"Faites le ménage, pas la guerre": le Yémen oublie ses divisions en nettoyant la capitale
Un an après le soulèvement populaire qui a poussé à la démission le président Ali Abdallah Saleh, la population yéménite reste divisée. Pourtant, mercredi, le temps d’une journée, les habitants ont réussi à se rassembler autour d’une cause relativement neutre : le nettoyage de leur ville.
Publié le : Modifié le :
Photo : Nadia Abdullah.
Un an après le soulèvement populaire qui a poussé à la démission le président Ali Abdallah Saleh, la population yéménite reste divisée. Pourtant, mercredi, le temps d’une journée, les habitants ont réussi à se rassembler autour d’une cause relativement neutre : le nettoyage de leur ville.
Selon les autorités municipales, quelque 400 000 personnes ont participé à ce grand ménage, sur un total de deux millions d’habitants que compte la capitale. Quasiment le double du dernier record du monde de nettoyage urbain. Mais pour les organisateurs, qui ont choisi comme slogan "En contribuant, je construis le Yémen", ce rassemblement devait surtout permettre d’encourager l’engagement civique et de redorer le blason du pays, souvent perçu à l’étranger comme une zone de non droit.

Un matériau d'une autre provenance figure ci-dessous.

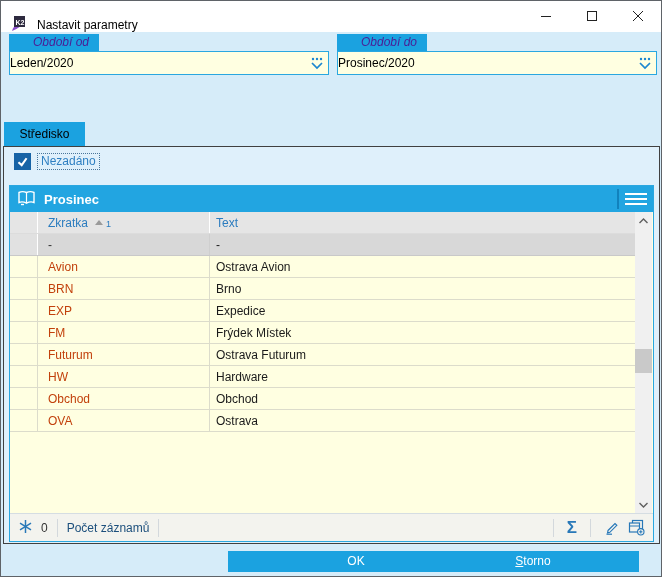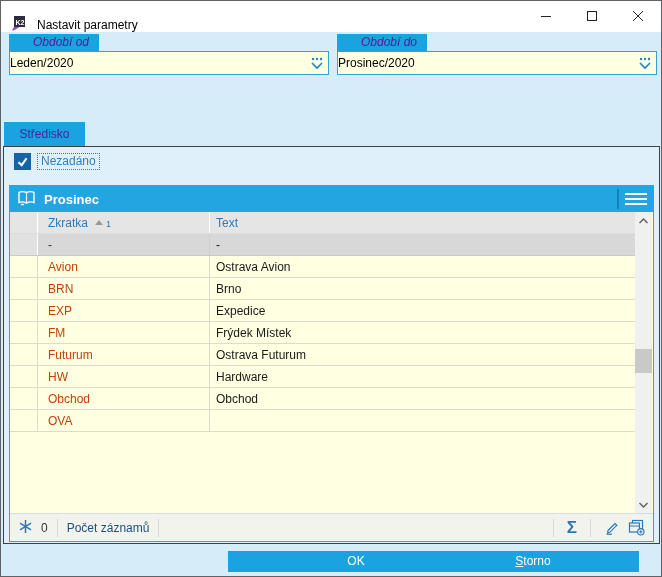--- a/index.html
+++ b/index.html
@@ -36,21 +36,21 @@
   .field-input {
     width:320px; height:24px; background:#ffffe1; border:1px solid #2aa7e0;
     display:flex; align-items:center; color:#000;
   }
   .field-input .value { flex:1; }
   .dd-icon { width:22px; height:18px; display:flex; align-items:center; justify-content:center; }
 
   
   .tab {
     position:absolute; left:3px; top:121px; width:81px; height:24px;
-    background:#1ba2e0; color:#4c1d95; text-align:center; line-height:24px; font-size:12px;
+    background:#1ba2e0; color:#000000; text-align:center; line-height:24px; font-size:12px;
   }
   .panel {
     position:absolute; left:2px; top:145px; width:657px; height:398px;
     background:#dff0fb; border:1px solid #404040;
   }
 
   
   .chk-row { position:absolute; left:10px; top:6px; display:flex; align-items:center; }
   .chk-box {
     width:17px; height:17px; background:#1663a6; border:1px solid #1663a6;
@@ -273,20 +273,21 @@
           <span class="c2">Hardware</span>
         </div>
         <div class="grow">
           <span class="gutter"></span>
           <span class="c1">Obchod</span>
           <span class="c2">Obchod</span>
         </div>
         <div class="grow">
           <span class="gutter"></span>
           <span class="c1">OVA</span>
+          <span class="c2">Ostrava</span>
         </div>
       </div>
 
       <div class="vscroll">
         <span class="vs-arrow">
           <svg width="9" height="6" viewBox="0 0 9 6">
               <polyline points="0.5,5 4.5,1 8.5,5" fill="none" stroke="#5f5f5f" stroke-width="1.4"></polyline>
             </svg>
         </span>
         <span class="vs-track">

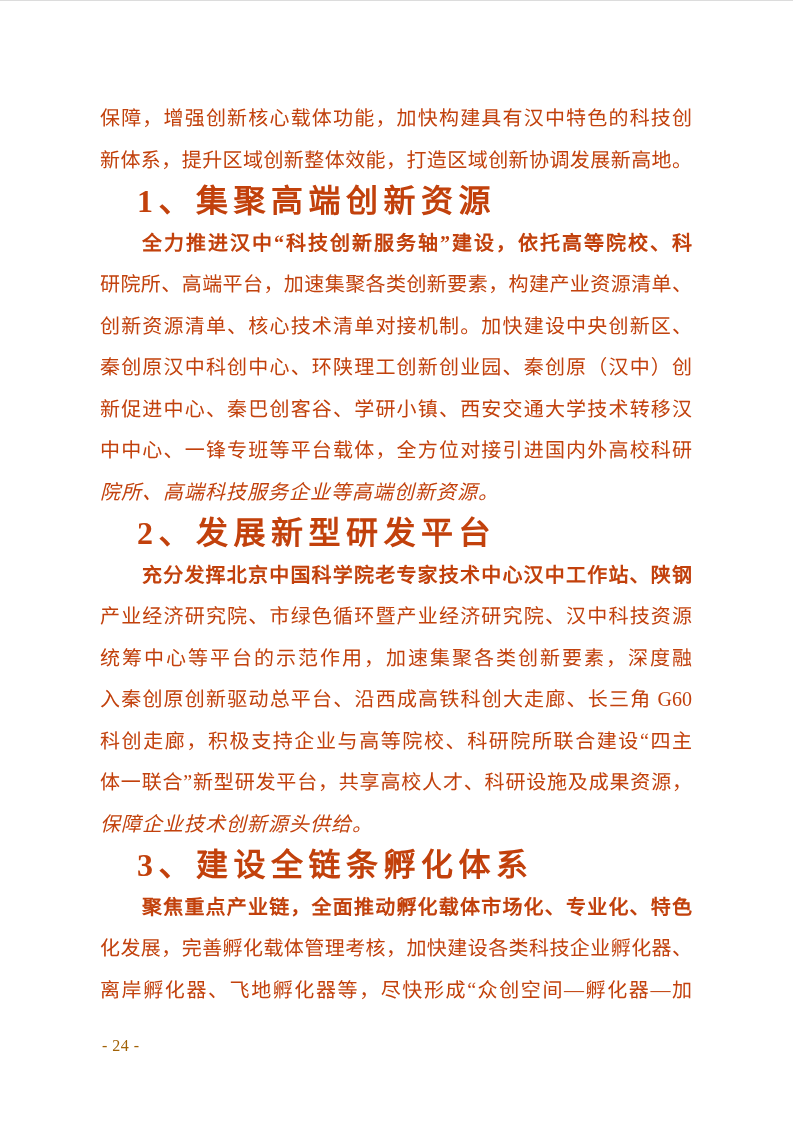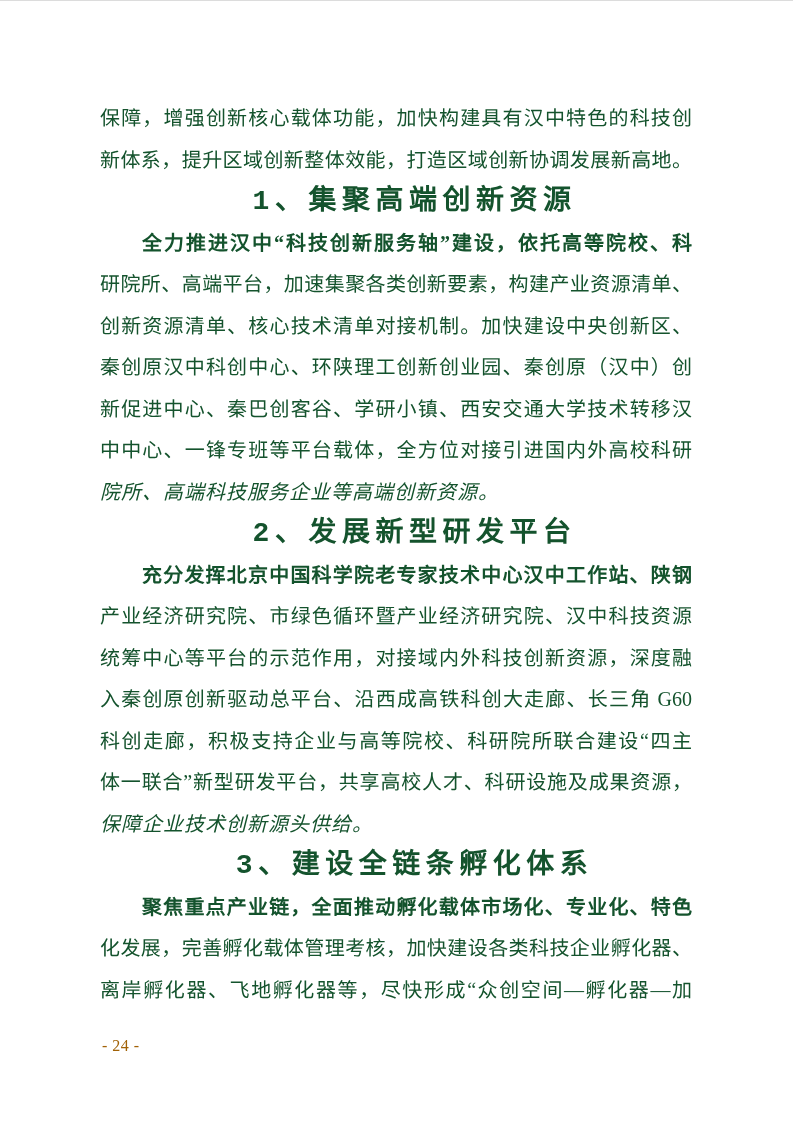--- a/index.html
+++ b/index.html
@@ -14,21 +14,21 @@
     background: #ffffff;
     border-top: 1px solid #dcdcdc;
     overflow: hidden;
     box-sizing: border-box;
   }
   .textblock {
     position: absolute;
     left: 100px;
     top: 97px;
     width: 592px;
-    color: #14532d;
+    color: #c2410c;
     font-family: "Liberation Serif", "DejaVu Serif", serif;
   }
   .line {
     height: 41.5px;
     line-height: 41.5px;
     font-size: 20px;
     white-space: nowrap;
   }
   
   .line.j {
@@ -43,25 +43,25 @@
   }
   
   .line.end {
     text-align: left;
     letter-spacing: 1px;
     font-style: italic;
   }
   
   .line.heading {
     padding-left: 37px;
-    font-family: Liberation Mono, monospace;
+    font-family: Liberation Serif, serif;
     font-weight: bold;
-    font-size: 28px;
+    font-size: 32px;
     letter-spacing: 5.5px;
-    text-align: center;
+    text-align: left;
   }
   .page-number {
     position: absolute;
     left: 102px;
     top: 1036px;
     font-family: "Liberation Serif", "DejaVu Serif", serif;
     font-size: 16px;
     letter-spacing: 0.5px;
     color: #a16207;
   }
@@ -78,21 +78,21 @@
     <div class="line j first">全力推进汉中“科技创新服务轴”建设，依托高等院校、科</div>
     <div class="line j">研院所、高端平台，加速集聚各类创新要素，构建产业资源清单、</div>
     <div class="line j">创新资源清单、核心技术清单对接机制。加快建设中央创新区、</div>
     <div class="line j">秦创原汉中科创中心、环陕理工创新创业园、秦创原（汉中）创</div>
     <div class="line j">新促进中心、秦巴创客谷、学研小镇、西安交通大学技术转移汉</div>
     <div class="line j">中中心、一锋专班等平台载体，全方位对接引进国内外高校科研</div>
     <div class="line end">院所、高端科技服务企业等高端创新资源。</div>
     <div class="line heading">2、发展新型研发平台</div>
     <div class="line j first">充分发挥北京中国科学院老专家技术中心汉中工作站、陕钢</div>
     <div class="line j">产业经济研究院、市绿色循环暨产业经济研究院、汉中科技资源</div>
-    <div class="line j">统筹中心等平台的示范作用，对接域内外科技创新资源，深度融</div>
+    <div class="line j">统筹中心等平台的示范作用，加速集聚各类创新要素，深度融</div>
     <div class="line j">入秦创原创新驱动总平台、沿西成高铁科创大走廊、长三角 G60</div>
     <div class="line j">科创走廊，积极支持企业与高等院校、科研院所联合建设“四主</div>
     <div class="line j">体一联合”新型研发平台，共享高校人才、科研设施及成果资源，</div>
     <div class="line end">保障企业技术创新源头供给。</div>
     <div class="line heading">3、建设全链条孵化体系</div>
     <div class="line j first">聚焦重点产业链，全面推动孵化载体市场化、专业化、特色</div>
     <div class="line j">化发展，完善孵化载体管理考核，加快建设各类科技企业孵化器、</div>
     <div class="line j">离岸孵化器、飞地孵化器等，尽快形成“众创空间—孵化器—加</div>
   </div>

Des soldats participent au nettoyage. Photo : Nadia Abdullah.
"Des soldats ont posé leurs armes au sol pour prendre des balais"

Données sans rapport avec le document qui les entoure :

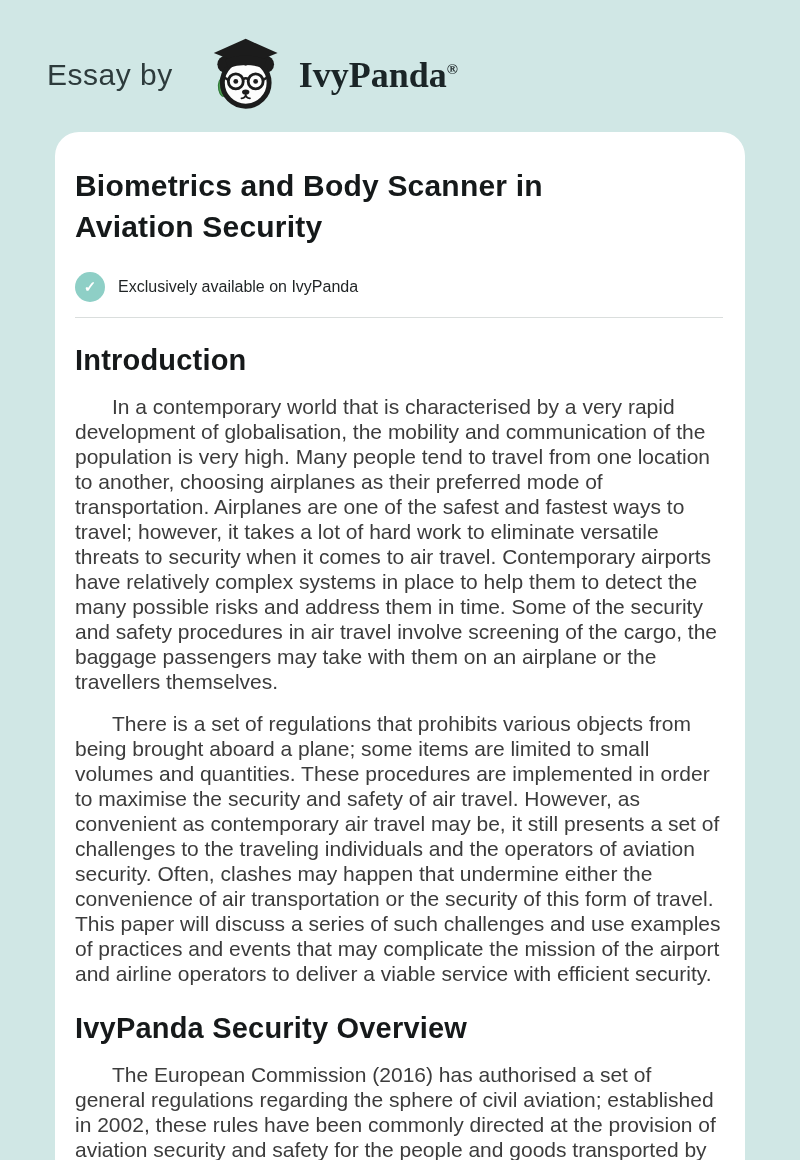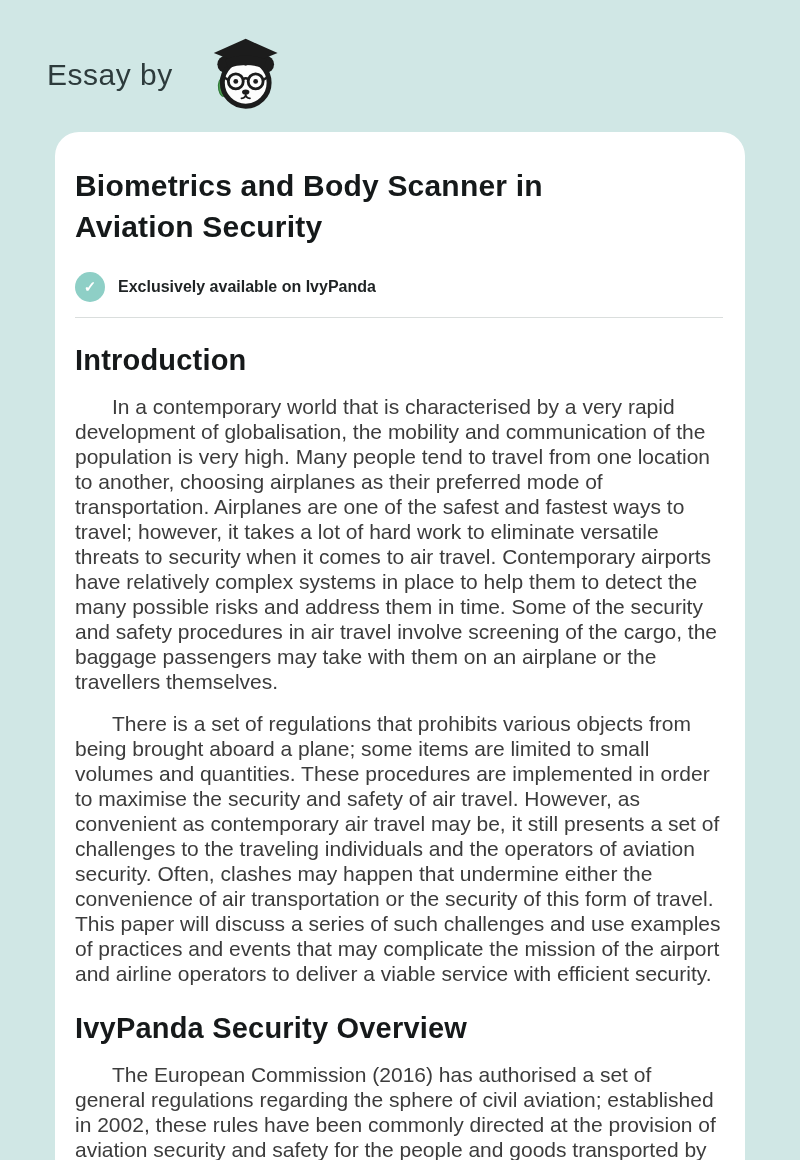--- a/index.html
+++ b/index.html
@@ -77,21 +77,21 @@
     font-size: 15px;
     font-weight: 700;
     display: flex;
     align-items: center;
     justify-content: center;
     flex: 0 0 auto;
   }
   .availability-text {
     margin-left: 13px;
     font-size: 16px;
-    font-weight: 700;
+    font-weight: 400;
     color: #1f2324;
   }
   .divider {
     border: none;
     border-top: 1px solid #dadedd;
     margin: 15px 0 0 0;
   }
   .section-heading {
     font-size: 29px;
     font-weight: 700;
@@ -135,20 +135,21 @@
         <path d="M57.5 61 Q61 58 64.5 61" stroke="#1c1c1c" stroke-width="3.5" fill="none"></path>
         <path d="M36.5 62 L30 58 M85.5 62 L92 58" stroke="#1c1c1c" stroke-width="3.5" fill="none"></path>
 
         <circle cx="47" cy="64" r="3.4" fill="#1c1c1c"></circle>
         <circle cx="75" cy="64" r="3.4" fill="#1c1c1c"></circle>
 
         <ellipse cx="61" cy="79" rx="5.2" ry="3.6" fill="#1c1c1c"></ellipse>
         <path d="M61 82 Q61 87 55 88 M61 82 Q61 87 67 88" stroke="#1c1c1c" stroke-width="2.4" fill="none" stroke-linecap="round"></path>
       </svg>
     </span>
+    <span class="brand-name"><span>IvyPanda</span><sup>®</sup></span>
   </span>
 </header>
 
 <main class="essay-card">
   <h1 class="essay-title">Biometrics and Body Scanner in Aviation Security</h1>
 
   <div class="availability">
     <span class="check-badge">✓</span>
     <span class="availability-text">Exclusively available on IvyPanda</span>
   </div>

Sarah Ahmed est sociologue. Elle vit à Sanaa et a participé au grand ménage.
J’ai sillonné deux quartiers avec ma camera et mon balai pour voir qui participait. C’était incroyable le monde qu’il y avait. Des hommes, des femmes, des riches, des pauvres, des étudiants et des éléments de l’armée. Des soldats ont posé leurs armes au sol pour prendre des balais. Certains ont même planté des arbres et dessiné des fresques murales. C’était génial !

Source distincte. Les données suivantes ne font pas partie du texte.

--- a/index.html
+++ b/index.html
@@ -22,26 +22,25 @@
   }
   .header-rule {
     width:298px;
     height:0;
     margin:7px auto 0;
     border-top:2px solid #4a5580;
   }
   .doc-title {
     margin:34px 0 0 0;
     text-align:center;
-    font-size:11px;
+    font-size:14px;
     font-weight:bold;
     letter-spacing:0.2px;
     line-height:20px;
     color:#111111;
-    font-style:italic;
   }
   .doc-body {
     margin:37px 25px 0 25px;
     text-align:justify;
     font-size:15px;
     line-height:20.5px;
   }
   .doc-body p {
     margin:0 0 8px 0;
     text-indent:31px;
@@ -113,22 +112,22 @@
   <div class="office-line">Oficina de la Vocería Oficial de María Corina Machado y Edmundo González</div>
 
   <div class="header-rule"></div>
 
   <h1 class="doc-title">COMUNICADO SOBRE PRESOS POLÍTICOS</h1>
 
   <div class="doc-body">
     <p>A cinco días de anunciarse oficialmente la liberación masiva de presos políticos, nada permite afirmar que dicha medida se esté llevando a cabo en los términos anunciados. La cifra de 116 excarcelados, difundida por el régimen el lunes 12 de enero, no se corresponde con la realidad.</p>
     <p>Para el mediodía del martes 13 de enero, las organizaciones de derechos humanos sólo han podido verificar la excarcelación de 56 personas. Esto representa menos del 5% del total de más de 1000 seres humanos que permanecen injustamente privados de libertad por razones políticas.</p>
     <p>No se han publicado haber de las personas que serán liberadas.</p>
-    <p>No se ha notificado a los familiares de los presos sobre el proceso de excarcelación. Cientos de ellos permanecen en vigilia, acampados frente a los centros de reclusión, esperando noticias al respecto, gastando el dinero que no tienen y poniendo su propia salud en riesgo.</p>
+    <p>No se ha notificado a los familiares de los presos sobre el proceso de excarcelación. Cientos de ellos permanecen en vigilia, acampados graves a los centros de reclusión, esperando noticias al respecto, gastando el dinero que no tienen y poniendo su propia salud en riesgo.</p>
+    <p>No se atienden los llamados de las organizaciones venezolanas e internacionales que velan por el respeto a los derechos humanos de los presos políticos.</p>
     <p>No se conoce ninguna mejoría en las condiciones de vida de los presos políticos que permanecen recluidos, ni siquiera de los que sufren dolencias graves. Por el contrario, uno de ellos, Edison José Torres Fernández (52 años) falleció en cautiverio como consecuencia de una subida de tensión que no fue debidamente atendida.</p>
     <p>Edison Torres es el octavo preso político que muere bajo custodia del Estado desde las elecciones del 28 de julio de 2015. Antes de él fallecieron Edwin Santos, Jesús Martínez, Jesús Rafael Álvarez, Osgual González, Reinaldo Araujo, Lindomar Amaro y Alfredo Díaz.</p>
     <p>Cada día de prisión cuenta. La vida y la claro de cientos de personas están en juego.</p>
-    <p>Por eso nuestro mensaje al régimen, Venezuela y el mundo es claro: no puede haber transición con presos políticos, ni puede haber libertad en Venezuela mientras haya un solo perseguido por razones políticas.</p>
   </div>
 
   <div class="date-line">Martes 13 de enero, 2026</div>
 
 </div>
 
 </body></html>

C’est la première fois que je sens que les Yéménites sont d’accord sur quelque chose : embellir leur capitale qui a été négligée sous la présidence d’Ali Abdallah Saleh. En 2011, avant qu’il ne quitte le pouvoir, les Yéménites étaient divisés entre les pros et les anti-régime. Ces divisions sont encore bien présentes, mais cette campagne a réussi à tous nous rassembler. Le maire a été malin, il avait placardé des affiches avec des docteurs ou des ouvriers qui disait "Je suis ‘untel’ et je participe au nettoyage". Il y avait même des affiches avec les leaders de différents partis politiques. Le message implicite de rassemblement a donc été bien reçu.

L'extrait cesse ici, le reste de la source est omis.